> _WHAT THIS TASK INVOLVES_:
Under this line are the records; write out word for word the part that begins at the line containing "[624,561,806,575] in record" and ends at the line containing "[71,733,84,744] in -> (646, 74) none", and no more.

> _DATASET RECORDS_:

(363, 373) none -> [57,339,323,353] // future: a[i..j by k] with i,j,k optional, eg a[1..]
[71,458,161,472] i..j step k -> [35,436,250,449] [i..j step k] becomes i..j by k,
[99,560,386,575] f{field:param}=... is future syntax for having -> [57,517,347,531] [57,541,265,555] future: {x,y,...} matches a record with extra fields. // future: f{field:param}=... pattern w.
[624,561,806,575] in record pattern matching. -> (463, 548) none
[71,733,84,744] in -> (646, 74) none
--
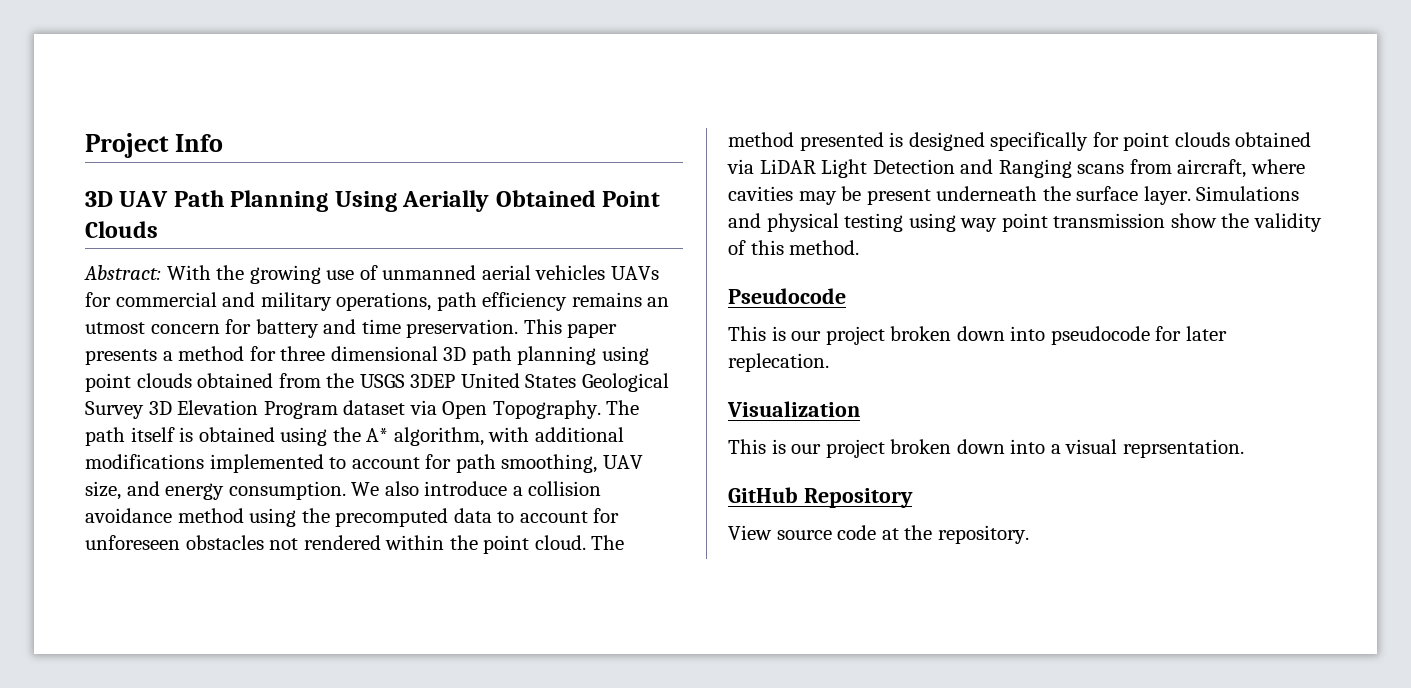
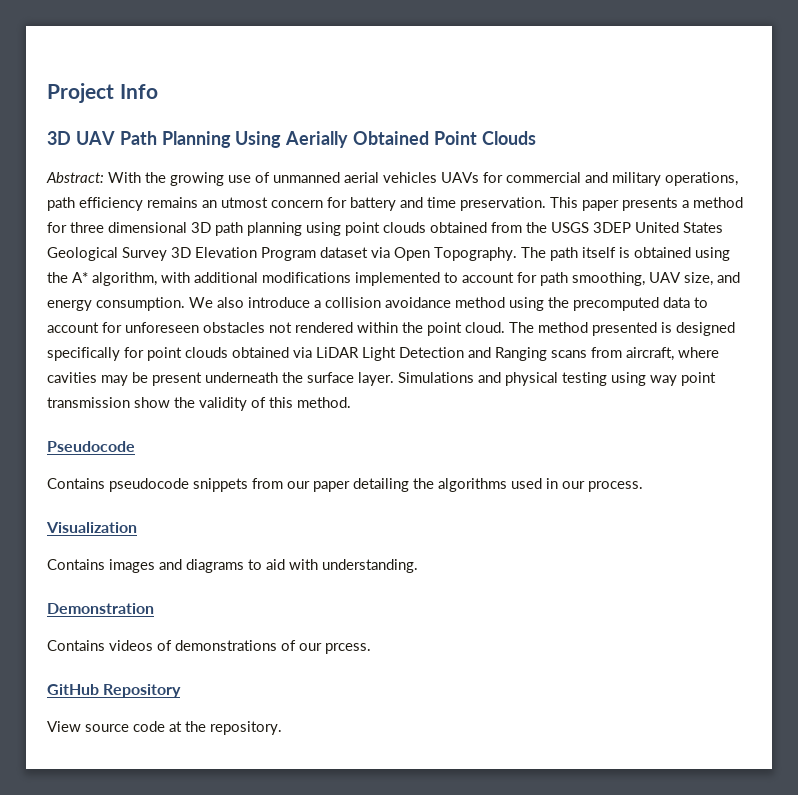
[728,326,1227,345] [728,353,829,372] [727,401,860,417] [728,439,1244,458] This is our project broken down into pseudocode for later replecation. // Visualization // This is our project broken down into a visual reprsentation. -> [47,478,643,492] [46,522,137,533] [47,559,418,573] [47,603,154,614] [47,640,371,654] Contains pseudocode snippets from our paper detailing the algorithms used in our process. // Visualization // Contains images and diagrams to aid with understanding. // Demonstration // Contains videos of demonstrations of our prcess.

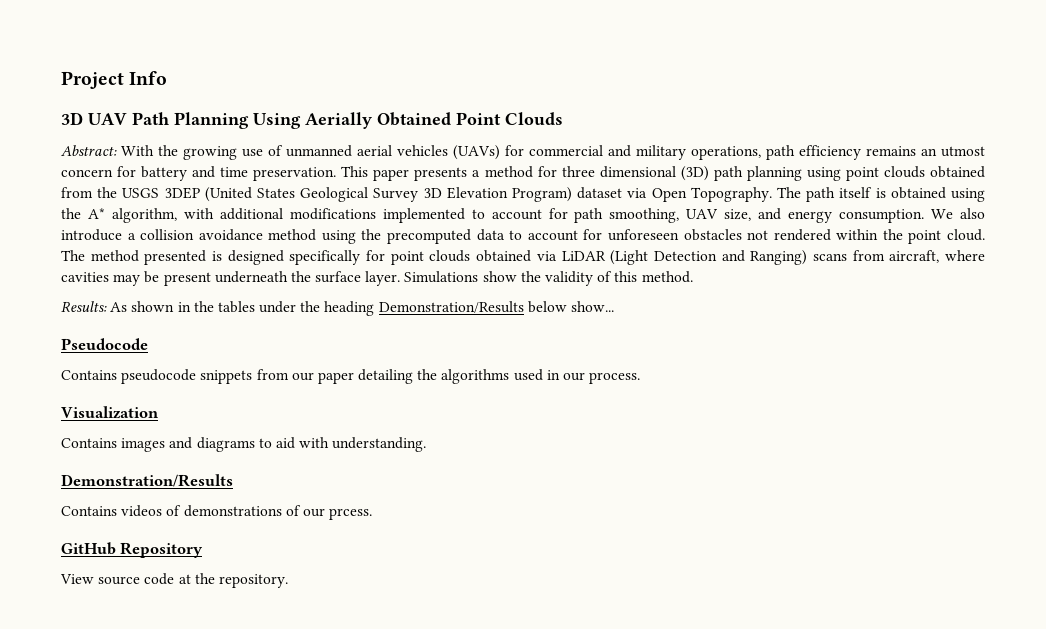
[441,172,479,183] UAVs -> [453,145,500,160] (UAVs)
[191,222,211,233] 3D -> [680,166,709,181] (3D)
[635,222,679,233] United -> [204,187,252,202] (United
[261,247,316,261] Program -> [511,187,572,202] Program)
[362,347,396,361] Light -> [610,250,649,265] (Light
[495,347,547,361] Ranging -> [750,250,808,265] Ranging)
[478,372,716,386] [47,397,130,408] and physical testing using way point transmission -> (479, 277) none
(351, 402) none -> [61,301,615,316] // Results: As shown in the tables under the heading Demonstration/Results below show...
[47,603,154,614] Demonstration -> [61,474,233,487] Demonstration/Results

> _ANSWER TO THE EXERCISE_:
[624,561,806,575] in record pattern matching. -> (463, 548) none
[71,733,84,744] in -> (646, 74) none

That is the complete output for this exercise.